Lo vede anche come persona con la quale può condividere la vita. La simpatia è vera capacità di condividere gioie e dolori, benefici e sacrifici.
Simpatia è fare della vita dell’altro la propria vita. Si sente con l’altro, si vive con l’altro, si ama con l’altro, si soffre con l’altro. Tutto si mette in comune.
Simpatia e benevolenza è il Signore che li ha messi nel cuore del capo dei funzionari. È il Signore che gli ha dato occhi e cuore di amore e di bontà.
10 Però egli disse a Daniele: «Io temo che il re, mio signore, che ha stabilito quello che dovete mangiare e bere, trovi le vostre facce più magre di quelle degli altri giovani della vostra età e così mi rendereste responsabile davanti al re».
Il capo dei funzionari è ben disposto ad esaudire le richieste di Daniele. Teme però che mangiando solo legumi o altro le loro facce diventino magre.
Però egli disse a Daniele: «Io temo che il re, mio signore, che ha stabilito quello che dovete mangiare e bere, trovi le vostre facce più magre di quelle degli altri giovani della vostra età e così mi rendereste responsabile davanti al re».
Si è già detto che l’aspetto, il portamento, il fisico è importante in una corte così eccelsa quale quella del re di Babilonia, l’eccelso Nabucodònosor.
Che figura farebbe lui dinanzi al suo re, se le loro facce sarebbero “smunte e magre”? Sarebbe accusato di irresponsabilità e tolto dal suo incarico.
Il capo dei funzionari introduce un elemento che mai va sottovalutato nelle richieste: “Il bene tuo mai dovrà nuocere al bene mio”.
La saggezza questa verità sempre la deve prendere in considerazione. Ognuno è obbligato a rinunciare al suo bene pur di non distruggere il bene dell’altro.
Ma è proprio della saggezza trovare la soluzione che possa favorire tutti e due i beni: il bene della singola persona e il bene di ogni altra persona.
Nessuna persona dovrà subire un danno dal bene chiesto dal singolo per se stesso. La sapienza vede sempre in prospettiva di universalità.
Questo principio di sapienza oggi è fortemente sfasato, anzi inesistente. Tutti chiedono per sé, nessuno pensa al bene di tutti.
Altra regola di morale vuole che si distingua tra carità e diritto. Per carità posso chiedere qualsiasi cosa. Per diritto solo ciò che mi è dovuto per giustizia.
La giustizia non è soggettiva, è invece sempre oggettiva. Il diritto è un dovere maturato in un frutto di bene per me. Il salario deve essere dato per giustizia.
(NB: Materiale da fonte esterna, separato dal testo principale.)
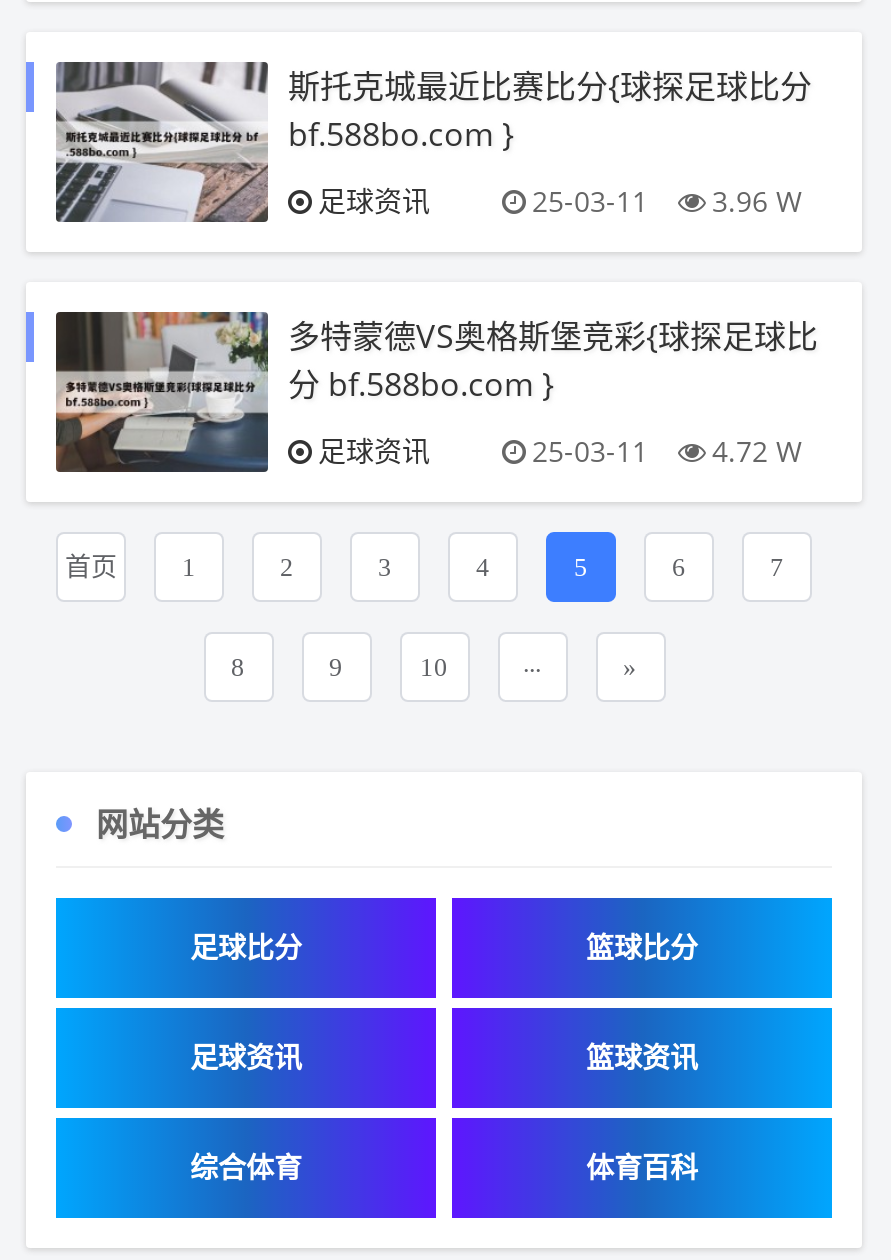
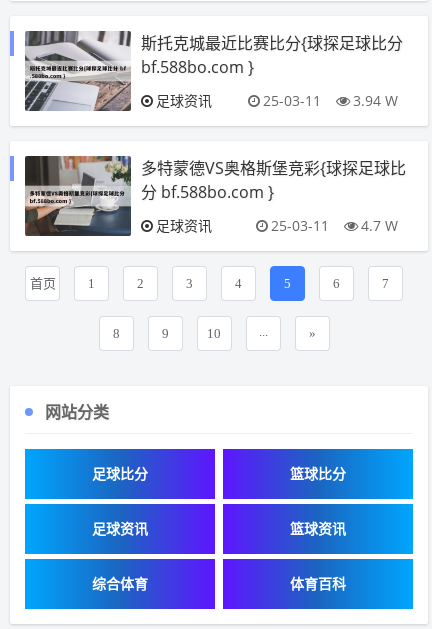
- 25-03-11 3.96 W
+ 25-03-11 3.94 W

- 25-03-11 4.72 W
+ 25-03-11 4.7 W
Ma quando il salario è giusto? Quando il lavoro è giusto. Se il lavoro è stato ingiusto, anche il salario è ingiusto. Questa ingiustizia è vera piaga.
Resta sempre la verità: mai una mia richiesta deve nuocere al bene dell’altro. Se nuoce, mi devo astenere dal chiedere. Il bene dell’altro è il mio bene.
Ma Daniele disse al custode, al quale il capo dei funzionari aveva affidato Daniele, Anania, Misaele e Azaria:
Ora Daniele introduce un altro principio di verità nella questione tra giusto e ingiusto, tra richieste da fare e richieste da non fare.
Ma Daniele disse al custode, al quale il capo dei funzionari aveva affidato Daniele, Anania, Misaele e Azaria: È Daniele che offre la soluzione.
La saggezza non solo chiede, dona anche la soluzione di bene perché la richiesta possa essere esaudita. È una soluzione di saggezza.
Spesso noi diamo anche soluzioni per le nostre richieste, ma non sono per nulla soluzioni di saggezza. Quasi sempre sono soluzioni di ingiustizia.
Il bene per me deve essere bene per tutti. È principio universale di santa e giusta morale. Se non è bene per tutti, devo io rinunciare al mio bene.
La soluzione per essere esaudito spetta a me offrirla, donarla. Deve essere una soluzione di saggezza. Non deve recare danno ad alcuna persona.
Tutti questi principi li può osservare solo chi è nella più grande saggezza del suo Dio. Noi quasi sempre parliamo dal peccato e dalla stoltezza.
Chi è nel peccato è sempre stolto. Non ha ascoltato la prima elementare saggezza del suo Dio che è l’obbedienza ai suoi Comandamenti.
Senza questa primaria sapienza, nessun’altra sapienza potrà essere data all’uomo. La sapienza inizia con l’obbedienza alla Legge del Signore.
Dove l’obbedienza è assente, manca il fondamento sul quale il Signore possa innestare la successiva sapienza. Sul vuoto non si può costruire.